Currently `naaf` is capable of reading images in the following formats:
- `.mrc`
- Dynamo `.em`

and particle data in the following formats:
- Relion `.star`
- Dynamo `.tbl`
- Cryolo `.cbox` and `.box`

# Data structures

Data is loaded into simple data objects called `Particles` or `Image`. They have the following attributes:

```python
Data.name  # name guessed from the data or file path
Data.source  # path to the file containing this data
Data.pixel_size  # pixel size information extracted from the data. None if absent.

Particles.data  # pandas DataFrame with coordinates, rotations and arbitary particle features

Image.data  # data array with pixel intensities
```

## Particle orientations

Orientations are `scipy` `Rotation` objects. They can be handled normally in a pandas dataframe.

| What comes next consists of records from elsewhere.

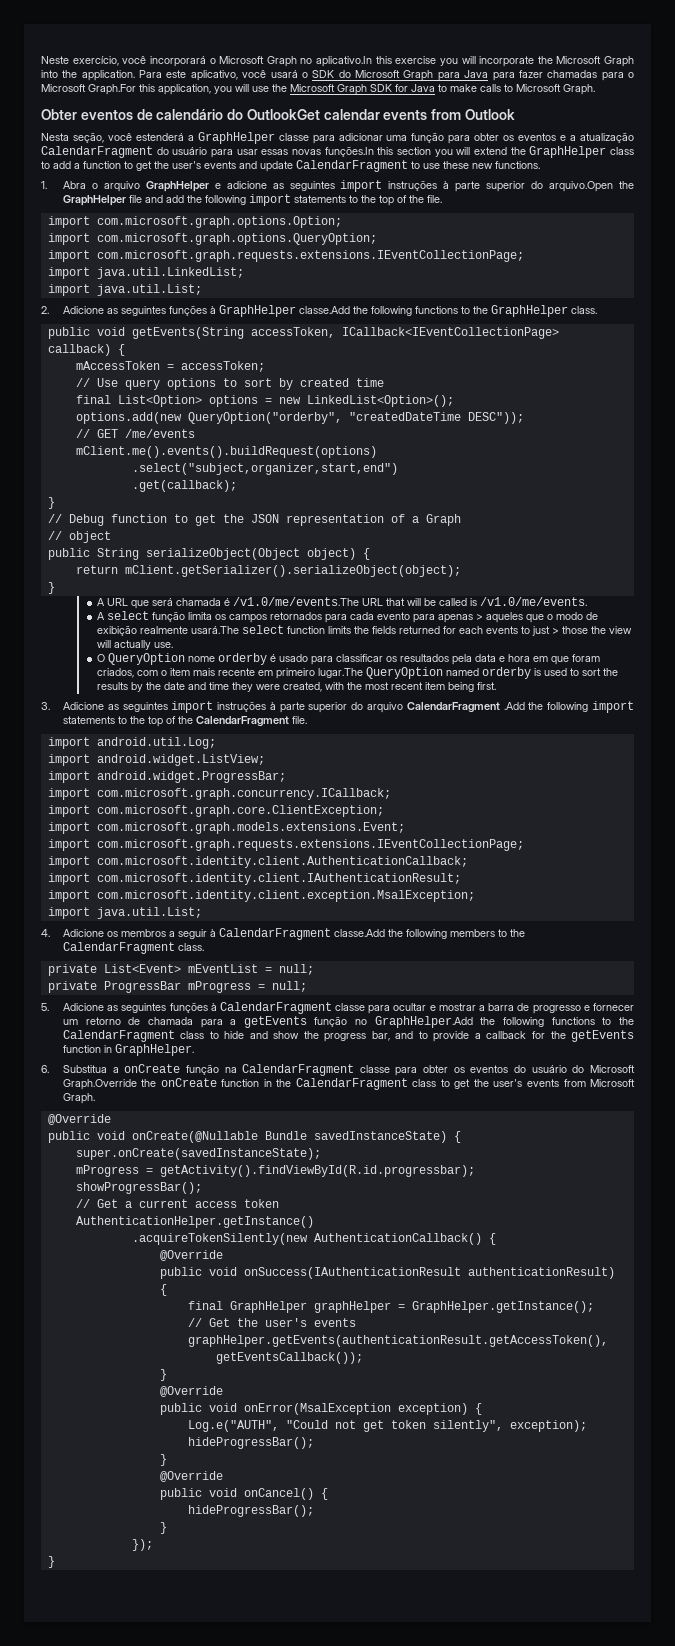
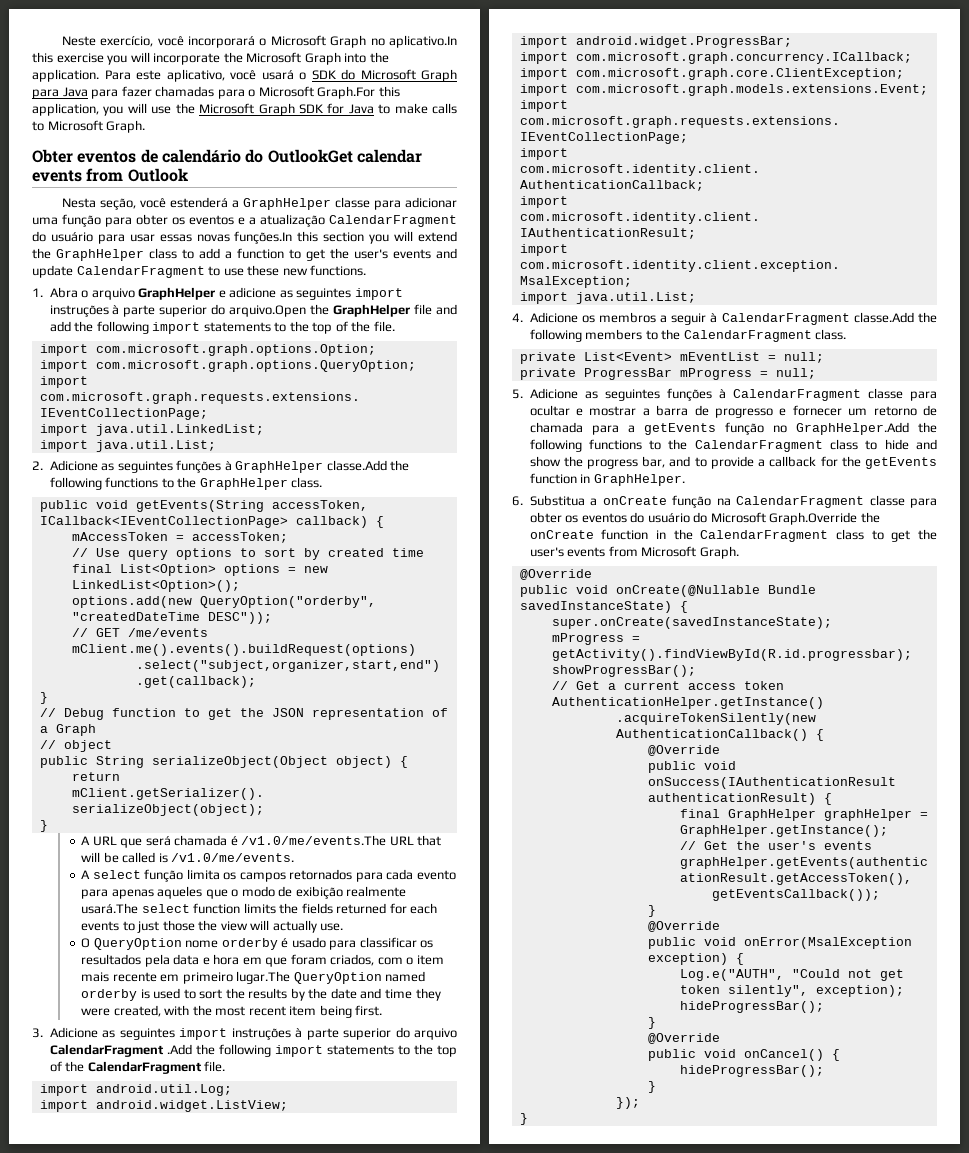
- A select função limita os campos retornados para cada evento para apenas > aqueles que o modo de exibição realmente usará.The select function limits the fields returned for each events to just > those the view will actually use.
+ A select função limita os campos retornados para cada evento para apenas aqueles que o modo de exibição realmente usará.The select function limits the fields returned for each events to just those the view will actually use.

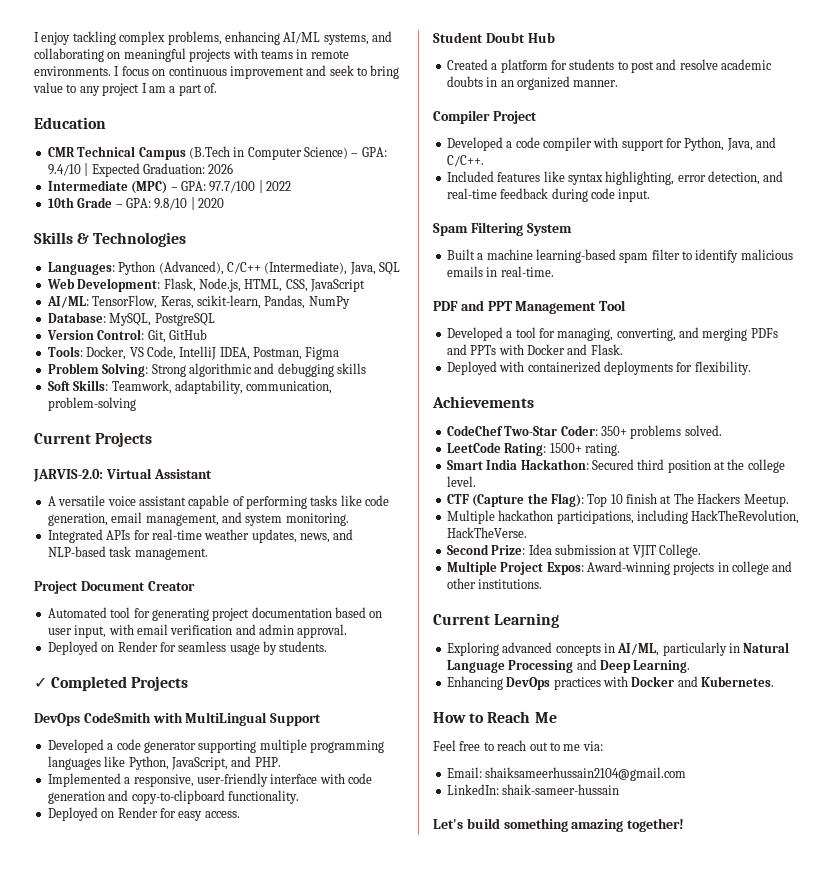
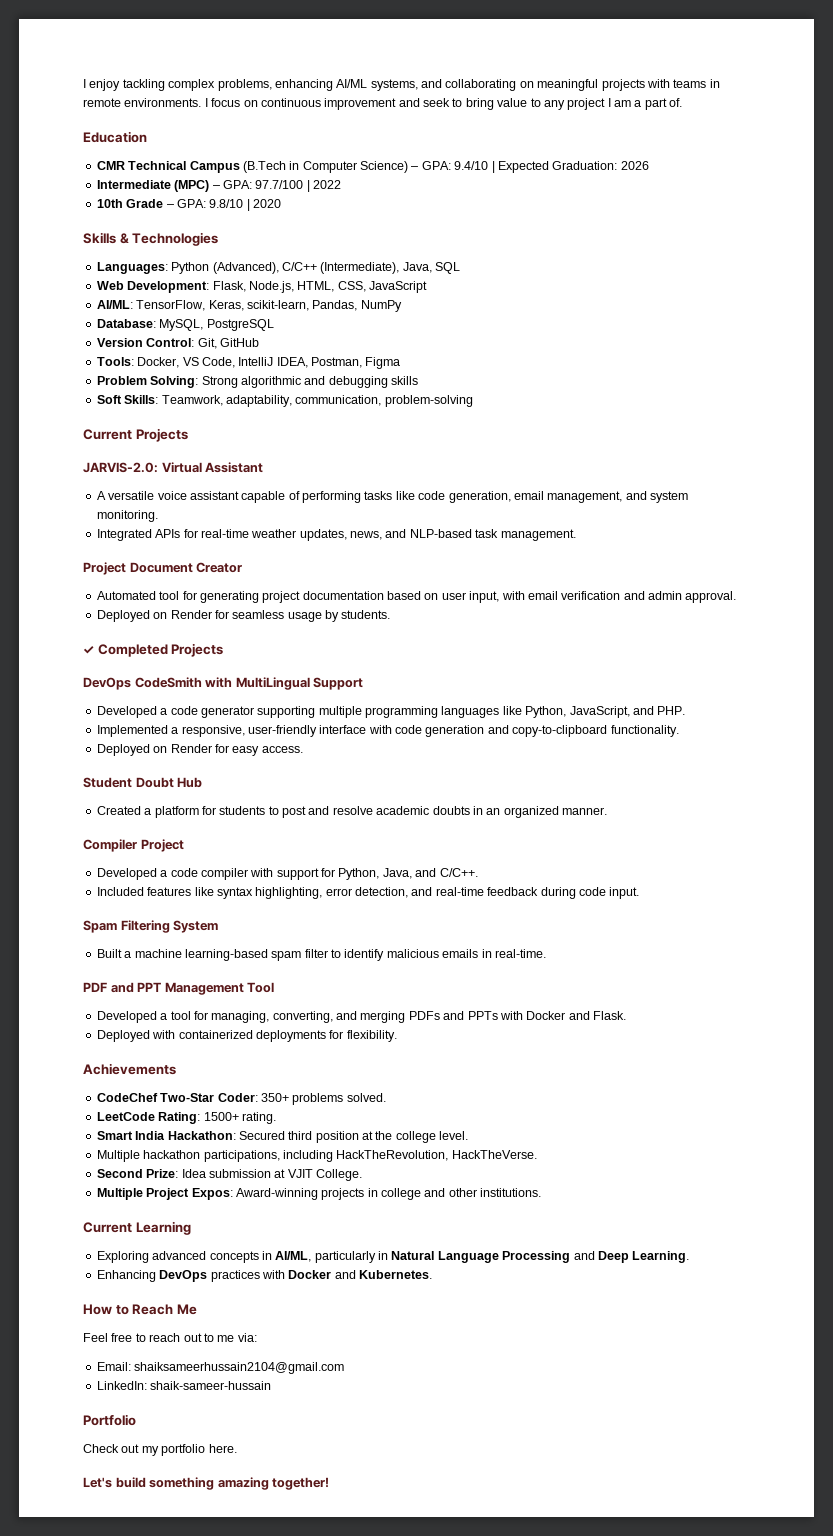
- CTF (Capture the Flag): Top 10 finish at The Hackers Meetup.
+ Portfolio
+ Check out my portfolio here.

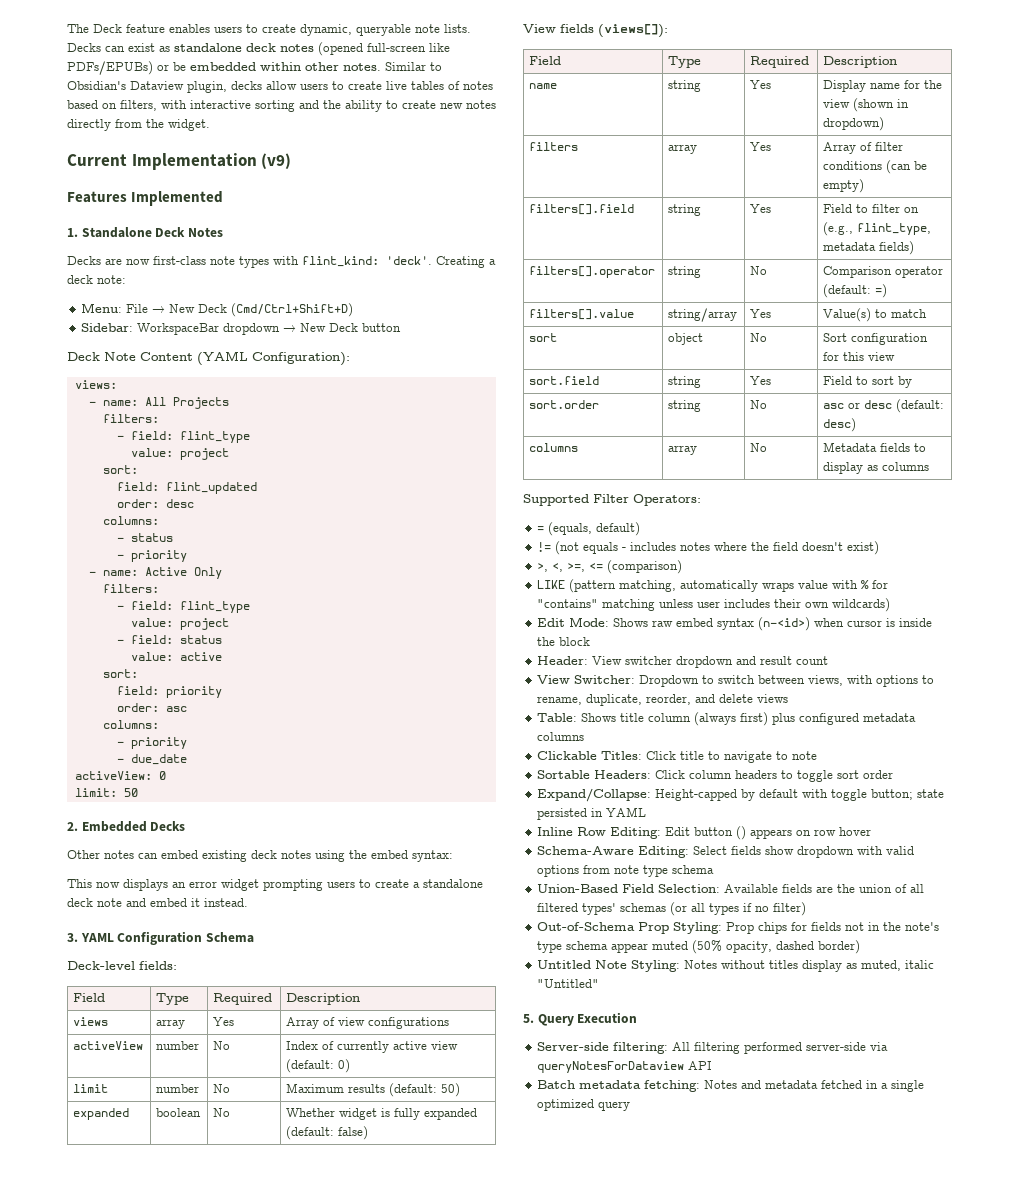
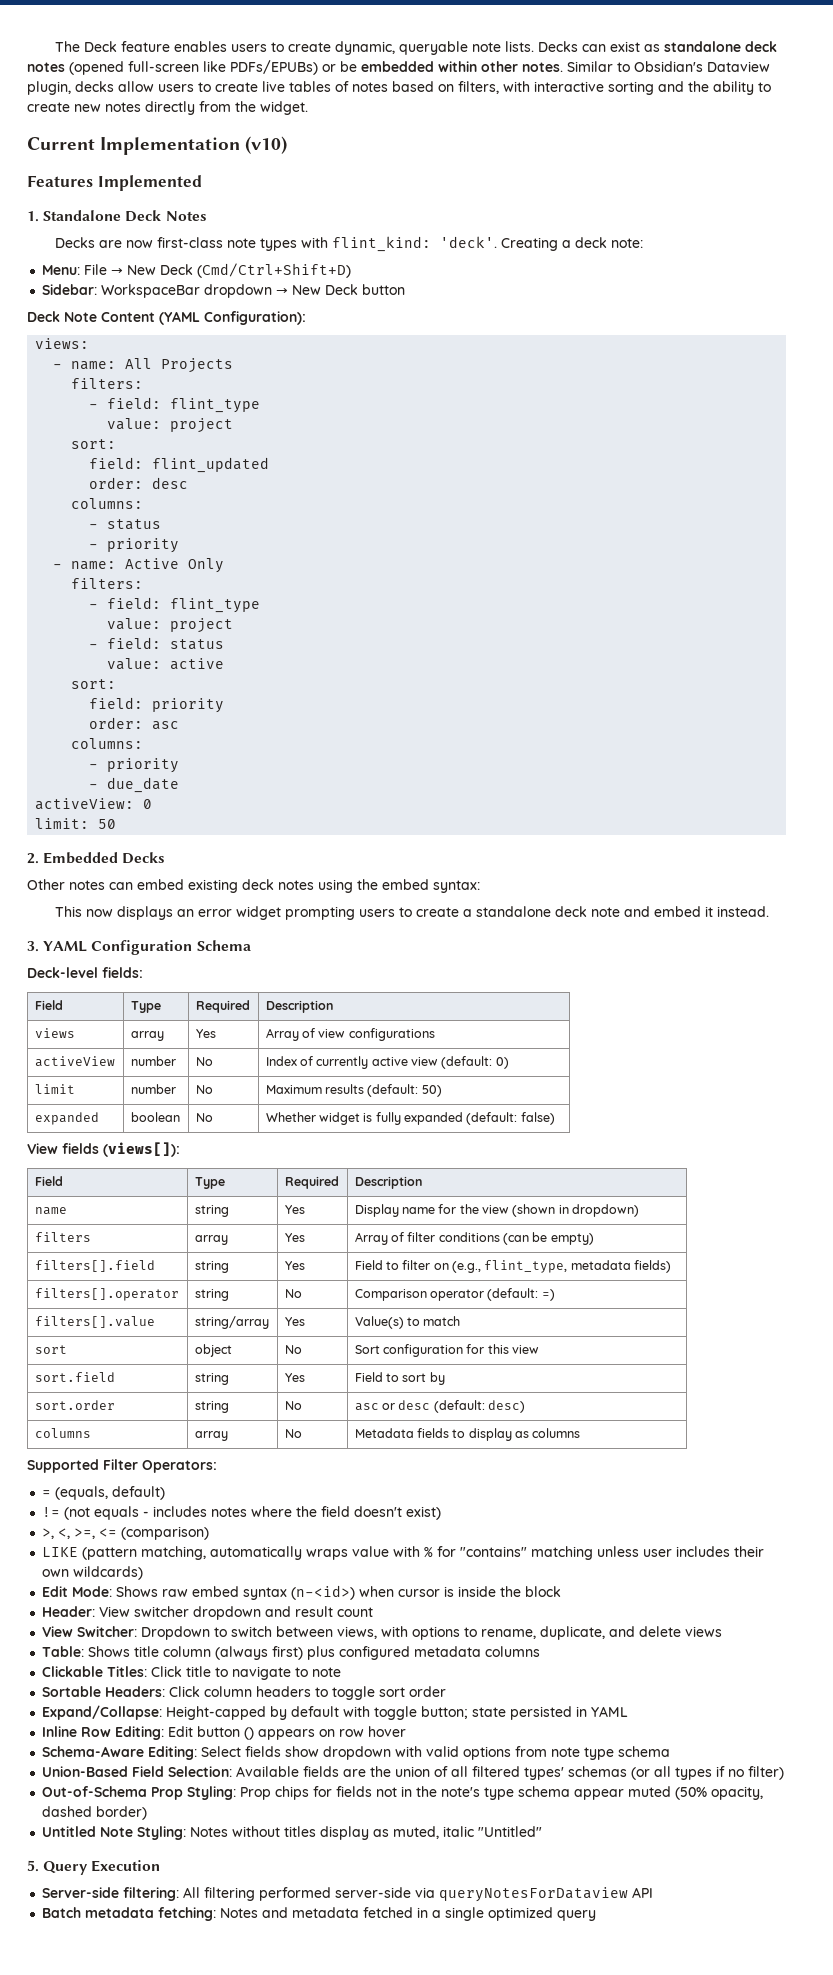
- Current Implementation (v9)
+ Current Implementation (v10)
- View Switcher: Dropdown to switch between views, with options to rename, duplicate, reorder, and delete views
+ View Switcher: Dropdown to switch between views, with options to rename, duplicate, and delete views

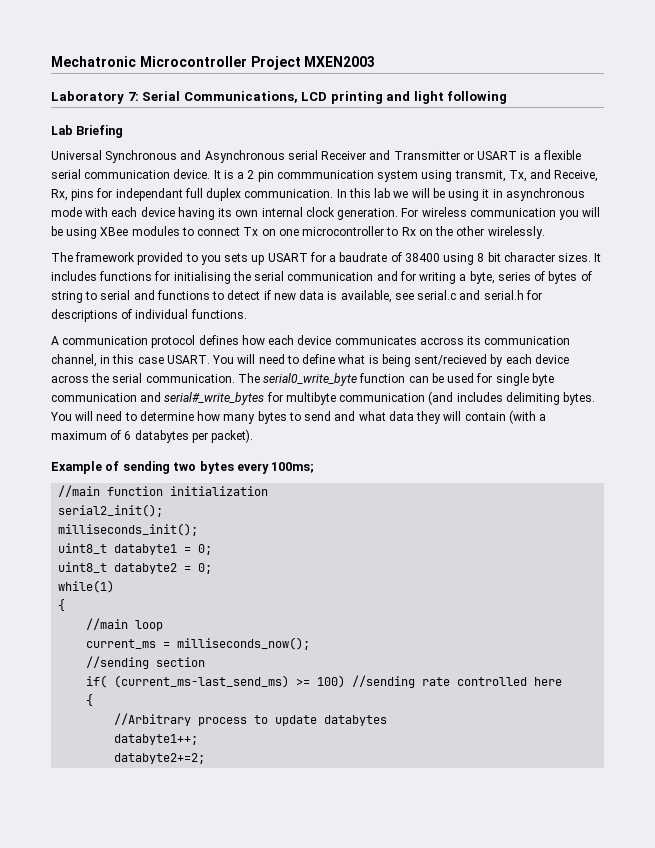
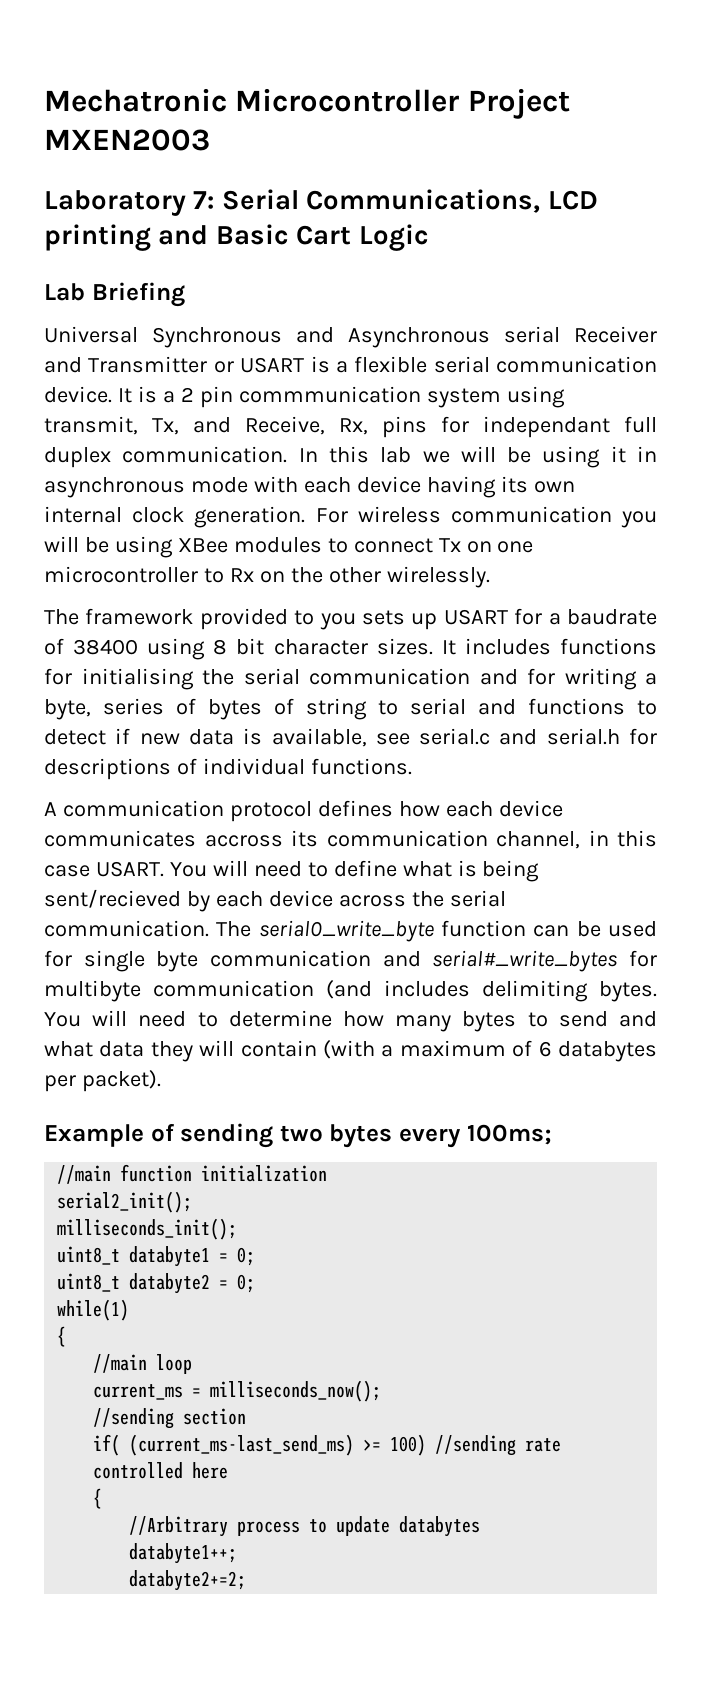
- Laboratory 7: Serial Communications, LCD printing and light following
+ Laboratory 7: Serial Communications, LCD printing and Basic Cart Logic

They also provide useful batch tools:

- `Rotation.concatenate(array_of_rotations)` will merge all the rotation objects into one
- `rotation_object.apply(vectors)` will apply the rotation(s) (following numpy broadcasting rules) to vector(s)

## Image data

When possible (and unless disabled), naaf loads images lazily using `dask`. The resulting objects can be treated as normal numpy array, except one needs to call `array.compute()` to apply any pending operations and return the result.